= YOUR ASSIGNMENT =
Keep the wording of each record exactly the same when you repeat it, and leave out pictures.

(EXTRACTED INFORMATION begins)

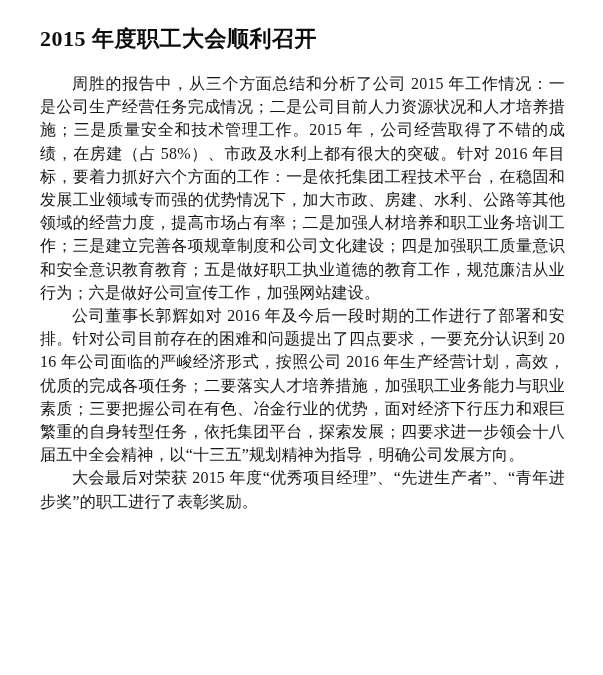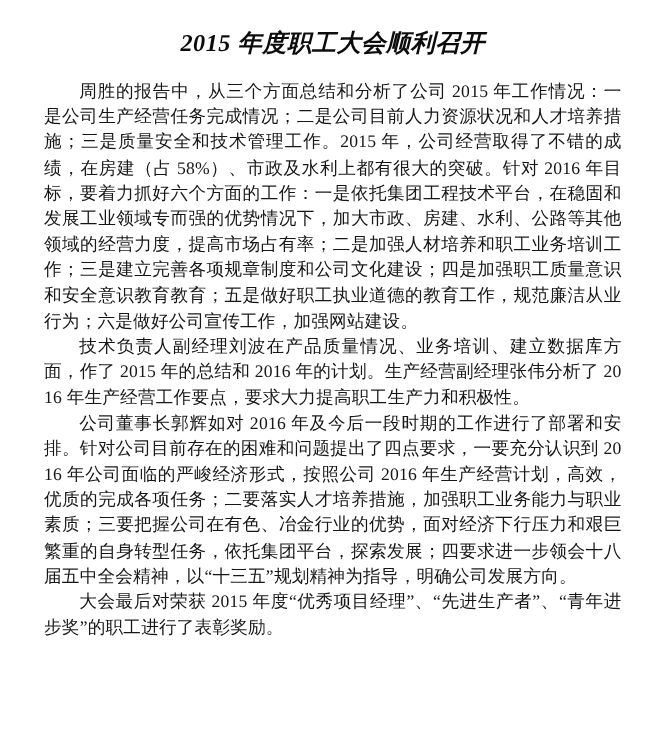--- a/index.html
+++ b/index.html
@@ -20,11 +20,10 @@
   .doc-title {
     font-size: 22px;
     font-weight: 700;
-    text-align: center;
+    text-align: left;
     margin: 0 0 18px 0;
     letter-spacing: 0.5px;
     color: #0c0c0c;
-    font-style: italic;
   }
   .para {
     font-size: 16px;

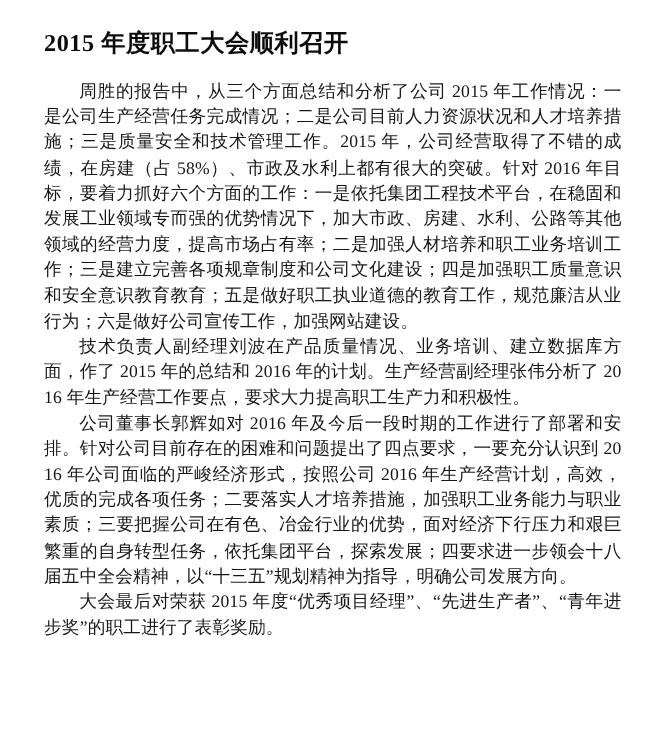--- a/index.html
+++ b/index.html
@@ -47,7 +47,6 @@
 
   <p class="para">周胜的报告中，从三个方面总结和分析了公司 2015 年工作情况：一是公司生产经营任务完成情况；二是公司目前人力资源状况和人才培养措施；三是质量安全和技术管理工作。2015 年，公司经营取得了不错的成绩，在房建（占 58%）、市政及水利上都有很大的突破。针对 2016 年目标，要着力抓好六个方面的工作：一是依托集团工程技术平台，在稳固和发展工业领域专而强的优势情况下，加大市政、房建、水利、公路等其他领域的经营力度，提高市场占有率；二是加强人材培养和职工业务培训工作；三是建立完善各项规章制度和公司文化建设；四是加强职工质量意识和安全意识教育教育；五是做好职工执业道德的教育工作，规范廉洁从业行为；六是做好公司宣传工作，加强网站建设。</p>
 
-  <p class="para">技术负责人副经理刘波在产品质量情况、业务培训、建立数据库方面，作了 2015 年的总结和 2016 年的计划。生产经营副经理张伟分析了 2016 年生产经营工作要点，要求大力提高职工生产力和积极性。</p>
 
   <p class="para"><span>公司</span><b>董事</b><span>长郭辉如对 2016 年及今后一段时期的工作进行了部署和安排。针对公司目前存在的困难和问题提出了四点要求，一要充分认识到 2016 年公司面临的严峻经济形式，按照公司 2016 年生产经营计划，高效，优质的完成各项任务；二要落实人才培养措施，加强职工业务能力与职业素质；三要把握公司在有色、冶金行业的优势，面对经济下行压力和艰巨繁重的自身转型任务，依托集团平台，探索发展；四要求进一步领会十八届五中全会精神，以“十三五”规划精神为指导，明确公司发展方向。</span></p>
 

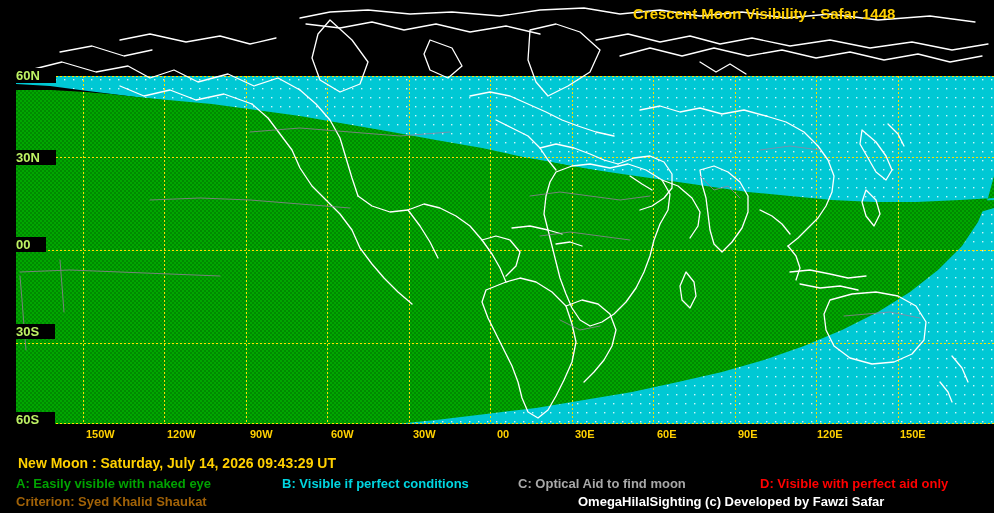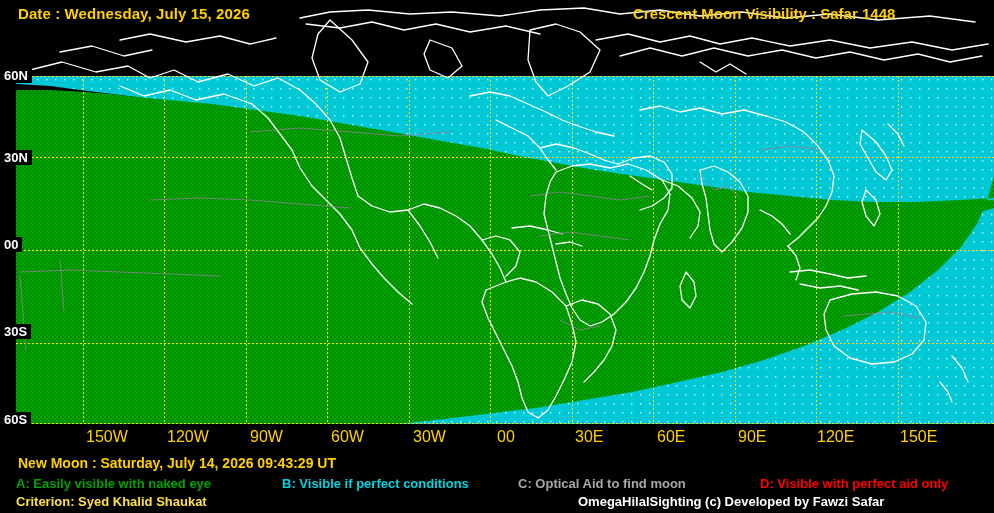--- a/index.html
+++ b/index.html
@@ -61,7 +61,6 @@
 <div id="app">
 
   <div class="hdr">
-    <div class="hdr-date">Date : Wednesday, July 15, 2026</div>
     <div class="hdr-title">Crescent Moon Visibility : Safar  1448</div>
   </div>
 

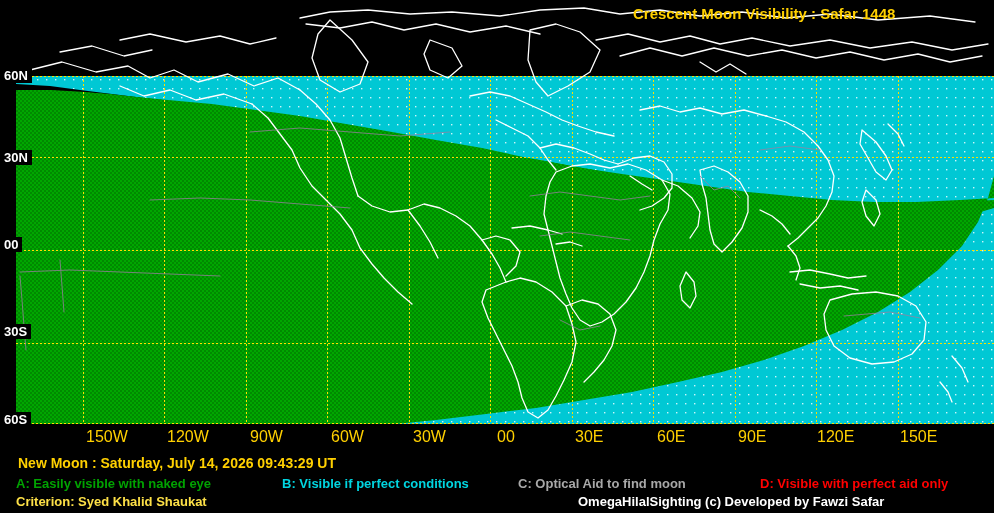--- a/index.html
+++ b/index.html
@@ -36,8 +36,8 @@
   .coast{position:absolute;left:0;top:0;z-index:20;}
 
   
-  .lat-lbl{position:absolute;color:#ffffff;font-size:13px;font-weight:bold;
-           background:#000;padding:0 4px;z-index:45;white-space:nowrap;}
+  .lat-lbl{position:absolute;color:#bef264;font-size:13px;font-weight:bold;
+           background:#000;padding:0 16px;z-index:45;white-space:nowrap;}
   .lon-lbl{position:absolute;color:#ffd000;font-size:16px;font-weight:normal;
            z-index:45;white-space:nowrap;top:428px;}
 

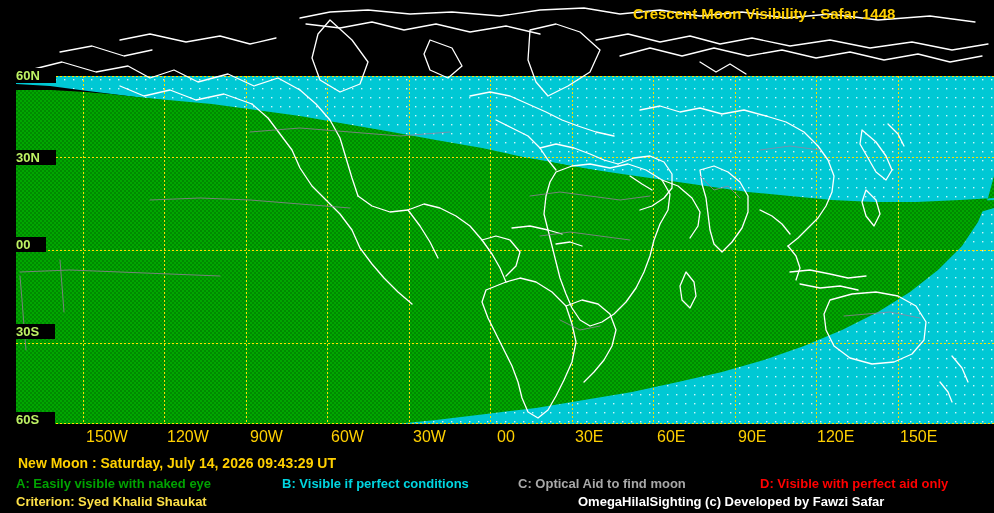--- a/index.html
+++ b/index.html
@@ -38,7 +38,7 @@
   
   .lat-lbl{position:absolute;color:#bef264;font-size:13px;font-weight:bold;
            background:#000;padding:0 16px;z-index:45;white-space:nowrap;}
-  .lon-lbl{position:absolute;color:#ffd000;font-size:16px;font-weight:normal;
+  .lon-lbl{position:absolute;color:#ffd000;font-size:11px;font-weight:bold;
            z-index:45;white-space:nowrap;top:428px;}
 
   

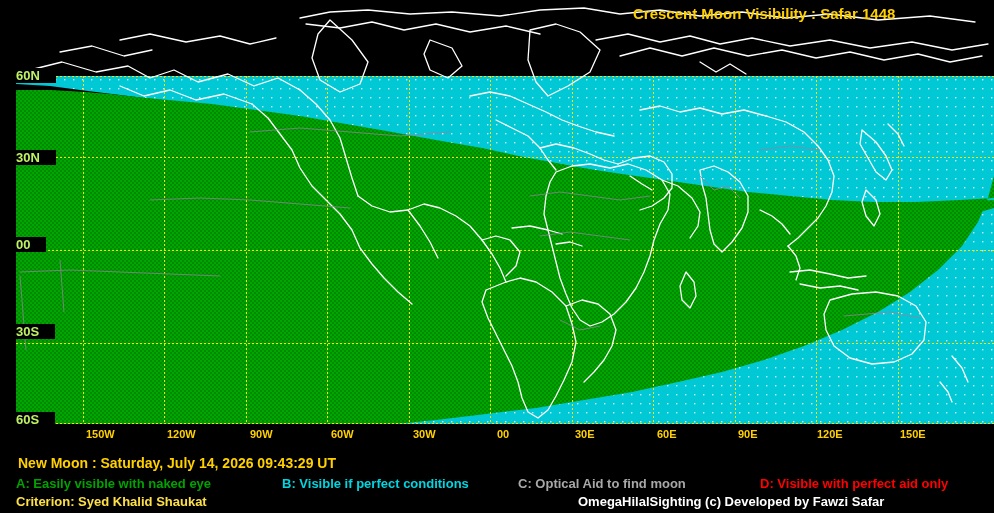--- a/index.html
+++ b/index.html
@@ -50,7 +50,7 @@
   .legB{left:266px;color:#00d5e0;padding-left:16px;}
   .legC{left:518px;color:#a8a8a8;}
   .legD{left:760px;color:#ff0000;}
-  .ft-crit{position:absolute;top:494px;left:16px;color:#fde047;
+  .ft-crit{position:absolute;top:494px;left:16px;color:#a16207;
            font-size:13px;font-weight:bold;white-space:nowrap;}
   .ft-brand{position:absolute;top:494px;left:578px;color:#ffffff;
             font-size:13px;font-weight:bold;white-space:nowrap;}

(EXTRACTED INFORMATION ends)

= TASK RESULT =
--- a/index.html
+++ b/index.html
@@ -20,11 +20,10 @@
   .doc-title {
     font-size: 22px;
     font-weight: 700;
-    text-align: center;
+    text-align: left;
     margin: 0 0 18px 0;
     letter-spacing: 0.5px;
     color: #0c0c0c;
-    font-style: italic;
   }
   .para {
     font-size: 16px;

--- a/index.html
+++ b/index.html
@@ -47,7 +47,6 @@
 
   <p class="para">周胜的报告中，从三个方面总结和分析了公司 2015 年工作情况：一是公司生产经营任务完成情况；二是公司目前人力资源状况和人才培养措施；三是质量安全和技术管理工作。2015 年，公司经营取得了不错的成绩，在房建（占 58%）、市政及水利上都有很大的突破。针对 2016 年目标，要着力抓好六个方面的工作：一是依托集团工程技术平台，在稳固和发展工业领域专而强的优势情况下，加大市政、房建、水利、公路等其他领域的经营力度，提高市场占有率；二是加强人材培养和职工业务培训工作；三是建立完善各项规章制度和公司文化建设；四是加强职工质量意识和安全意识教育教育；五是做好职工执业道德的教育工作，规范廉洁从业行为；六是做好公司宣传工作，加强网站建设。</p>
 
-  <p class="para">技术负责人副经理刘波在产品质量情况、业务培训、建立数据库方面，作了 2015 年的总结和 2016 年的计划。生产经营副经理张伟分析了 2016 年生产经营工作要点，要求大力提高职工生产力和积极性。</p>
 
   <p class="para"><span>公司</span><b>董事</b><span>长郭辉如对 2016 年及今后一段时期的工作进行了部署和安排。针对公司目前存在的困难和问题提出了四点要求，一要充分认识到 2016 年公司面临的严峻经济形式，按照公司 2016 年生产经营计划，高效，优质的完成各项任务；二要落实人才培养措施，加强职工业务能力与职业素质；三要把握公司在有色、冶金行业的优势，面对经济下行压力和艰巨繁重的自身转型任务，依托集团平台，探索发展；四要求进一步领会十八届五中全会精神，以“十三五”规划精神为指导，明确公司发展方向。</span></p>
 

--- a/index.html
+++ b/index.html
@@ -61,7 +61,6 @@
 <div id="app">
 
   <div class="hdr">
-    <div class="hdr-date">Date : Wednesday, July 15, 2026</div>
     <div class="hdr-title">Crescent Moon Visibility : Safar  1448</div>
   </div>
 

--- a/index.html
+++ b/index.html
@@ -36,8 +36,8 @@
   .coast{position:absolute;left:0;top:0;z-index:20;}
 
   
-  .lat-lbl{position:absolute;color:#ffffff;font-size:13px;font-weight:bold;
-           background:#000;padding:0 4px;z-index:45;white-space:nowrap;}
+  .lat-lbl{position:absolute;color:#bef264;font-size:13px;font-weight:bold;
+           background:#000;padding:0 16px;z-index:45;white-space:nowrap;}
   .lon-lbl{position:absolute;color:#ffd000;font-size:16px;font-weight:normal;
            z-index:45;white-space:nowrap;top:428px;}
 

--- a/index.html
+++ b/index.html
@@ -38,7 +38,7 @@
   
   .lat-lbl{position:absolute;color:#bef264;font-size:13px;font-weight:bold;
            background:#000;padding:0 16px;z-index:45;white-space:nowrap;}
-  .lon-lbl{position:absolute;color:#ffd000;font-size:16px;font-weight:normal;
+  .lon-lbl{position:absolute;color:#ffd000;font-size:11px;font-weight:bold;
            z-index:45;white-space:nowrap;top:428px;}
 
   

--- a/index.html
+++ b/index.html
@@ -50,7 +50,7 @@
   .legB{left:266px;color:#00d5e0;padding-left:16px;}
   .legC{left:518px;color:#a8a8a8;}
   .legD{left:760px;color:#ff0000;}
-  .ft-crit{position:absolute;top:494px;left:16px;color:#fde047;
+  .ft-crit{position:absolute;top:494px;left:16px;color:#a16207;
            font-size:13px;font-weight:bold;white-space:nowrap;}
   .ft-brand{position:absolute;top:494px;left:578px;color:#ffffff;
             font-size:13px;font-weight:bold;white-space:nowrap;}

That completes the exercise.